All we had to do was get them close enough to recognize each other (through their now brown coats of fur), and they were totally chill, best friends again. The humans, on the other hand, had days of cleaning to do after that.
Not Ok
Mom was being sick; I entered the bathroom to help her, she stood up, walked out of the bathroom and said: “It’s time.” She packed her things with dad’s help and left to the hospital. She was a doctor and she stayed at the hospital for her last month of life—she had lung cancer.
She said she was “ok” after ending her treatment six months before. She was lying but at least she preserved my innocence for a while.
Life has never been the same.
A Happy Bleeder
Blood. Blood everywhere. My 700-square-foot apartment looked like a family had been attacked in it.
I was working a 12-hour shift at work and had a friend stop by to check on the dog. She immediately called me to tell me the walls were covered in the stuff, the carpet was soaked, splatter everywhere. My dog comes running up and he, too, is covered in it. He is wagging his tail in pure joy that someone is home, activating the blood sprinkler. He had two deep cuts on his tail from a glass bottle he broke. I left work immediately to take care of him. Get home and the sprinkler is going off again and on its highest setting!

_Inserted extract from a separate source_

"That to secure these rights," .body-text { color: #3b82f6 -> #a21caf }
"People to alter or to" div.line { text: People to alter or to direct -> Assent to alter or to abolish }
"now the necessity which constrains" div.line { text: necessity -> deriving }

I call the vet that is across the street from me and let them know the situation and that we’re coming over. I try wrapping his wounds in towels and tape them so he isn’t splattering everything in a five-foot radius. Alas, he is such a happy dog and his tail is too strong for my bandage. It slips off in, like, two tail wags. We walk to the vet and I’m trying to sign in while simultaneously holding a towel around my dog so he doesn’t make a mess. The vets clearly didn’t believe the severity when I told them the situation, because when they saw the amount of blood going all over their pristine lobby they started panicking and trying to get a mop to clean it up. We waited in the lobby for maybe fifteen minutes. There was a lot to clean.
Cleaning the apartment took me about eight bottles of peroxide and four hours of cleaning with the help of a few other people. I’ve never seen that much blood before.
Over a course of a couple months, we tried staples, stitches, glue, and a combination of all of them at once. His happy tail was too happy for any of them to work and his wounds wouldn’t shut and heal. We ended up having to amputate his tail. Now he is a proud member of the wiggle butt nub club.
Broken Home, Broken Promise
My one-year-old son’s empty room after his mother and I split up. We planned on 50/50 custody but she took everything. I closed the door and didn’t open it for the three months that I had to live there. I came from a broken home and promised myself I’d never do that to my child; I’d felt like such a failure.
Spiderlings
When I was around seven, I came home from a family weekend away and walked into my room towards my cove. I had this hanging chain that you put your beanie babies on. As I passed it, it seemed like there was a bunch of dust particles in the air around me.
I started moving my hands in front of my face as if to push the dust particles from blocking my view… that was when I realized.
These were not dust particles, but rather hundreds upon hundreds of tiny baby spiders. While we were gone, tons of eggs hatched and I was walking in all of them hanging from the ceiling on web strings.
I immediately ran screaming into the shower and refused to go back in for days after my dad got rid of them all. That was the end of me having beanie babies, time to grow up.
Maybe Seen Too Many Horror Movies
I got home at midnight after hanging out with friends at a local restaurant, and I walk in my house to see my then two-year-old sister (I live with my parents still) standing in complete darkness, the only light being a red Christmas light. I screamed and wound up waking my mother. Apparently, my very young sister might be a sleepwalker…
Dusting The Toys
I had been out of the country for three days at a music festival. Came home to my front door crowbarred in, and my entire house trashed. They had taken my TV, DVDs, laptops, etc.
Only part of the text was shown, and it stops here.